Le livre contient deux cahiers intérieurs avec des photographies en couleur et plusieurs croquis qui hélas ne brillent pas par leur clarté mais qui sont d’une grande utilité quand même. Le dernier croquis est le pire. Non seulement il manque l’indication du demi-canton de Bâle Ville, mais le lecteur novice aura toute les chances de confondre le Lac des Quatre Cantons avec un canton, puisque rien ne distingue les limites cantonales de celles des  étendues aquatiques (p. 307). C’est peut-être fait avec style mais rend le lecteur perplexe …

Le lecteur, même connaisseur de la Suisse, apprendra de nombreuses choses et son grand succès en Suisse est tout à fait compréhensible, avec un bon équilibre entre description, critique (pas toujours avec les pincettes, comme avec le vote des femmes à Appenzell p. 91) et déclaration d’amour. Un bon rythme d’écriture et les excursus bien placés rendent cette lecture agréable, faisant pencher la balance en faveur des points positifs d’un livre qui a été élu livre de l’année par le Financial Times.

(ah si d’avoir des colonies était une garantie de bénéfice, ça se saurait p. 126 … 6,5/7)

Avec Napoléon

Les soldats témoignent 1805-1815
Anthologie de textes de soldats des guerres napoléoniennes présentée par Christophe Bourachot.

Des ours et un renard.

Ce livre fait partie d’une série de témoignages sur l’épopée napoléonienne, avec des titres comme Les hommes de Napoléon et Napoléon, la dernière bataille. C. Bourachot semble être un spécialiste de la question des témoignages napoléoniens, avec de nombreux livres édités chez divers éditeurs. Les textes qui figurent dans cette anthologie ne sont pas forcément inédits (seul un parmi les dix-neuf auteurs n’avait pas encore été publié) mais ils sont d’une assez grande diversité : il y a des artilleurs, des cavaliers et des fantassins, des officiers, des sous-officiers et des soldats, des engagés sur divers théâtres et même un polonais.

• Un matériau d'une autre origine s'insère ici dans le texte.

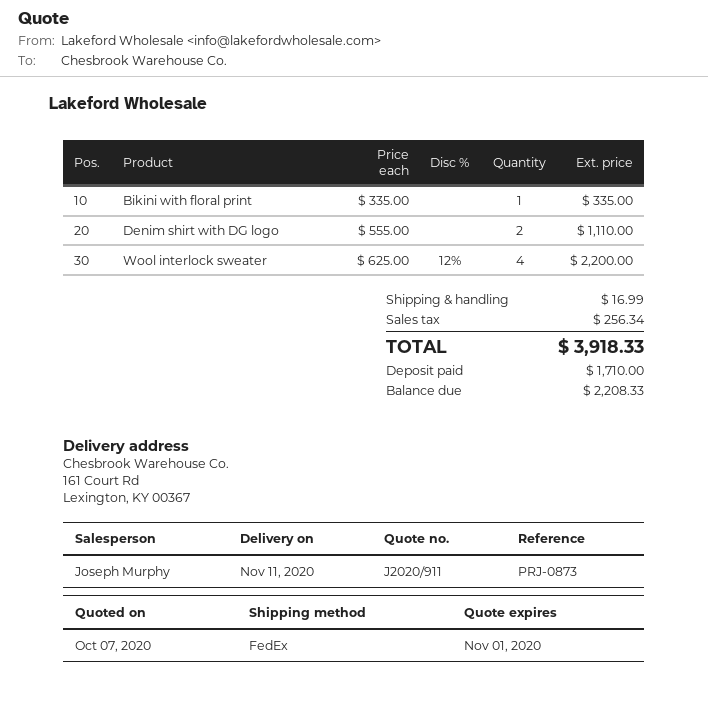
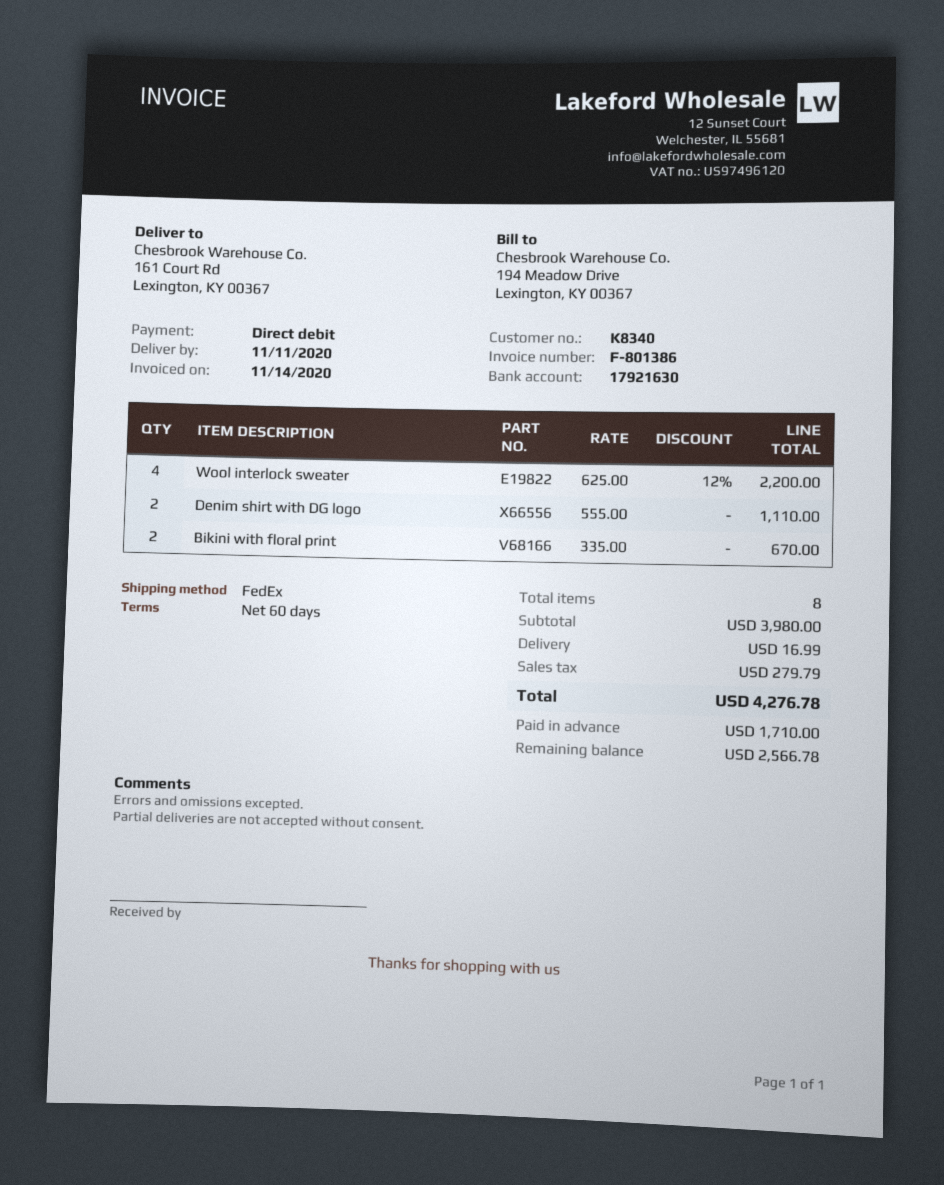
Bikini with floral print: 1 x 335.00 = 335.00 -> 2 x 335.00 = 670.00
tax: 256.34 -> 279.79
total: 3918.33 -> 4276.78
balance: 2208.33 -> 2566.78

Le livre de presque 200 pages est divisé en années, allant de 1805 à 1815. Une introduction donnent quelques éléments sur le foisonnement de témoignages qui se font jour à partir de 1830, favorisés par les idées de concorde nationale mises en avant par Louis-Philippe (p. iv) et le retour des cendres en 1840. Tous montrent une très grande dévotion, que les années semblent avoir peu entamées. Chaque chapitre contient plusieurs témoignages et il est introduit par une perspective générale de l’année, du point de vue des opérations militaires (avec un peu d’éléments sur la diplomatie), souvent en se basant sur des historiens militaires comme J. et C. Vial, H. Camon, H. Lachouque ou G. Bagès. Les témoignages (mémoires, lettres) sont ensuite introduits à leur tour. Quelques cartes permettent au lecteur d’utilement se retrouver dans les cheminements des mémorialistes et un lexique biographique des auteurs en fin de volume rassemble des informations utiles (et qui permettront au lecteur intéressé d’aller les témoignages dans leur entièreté).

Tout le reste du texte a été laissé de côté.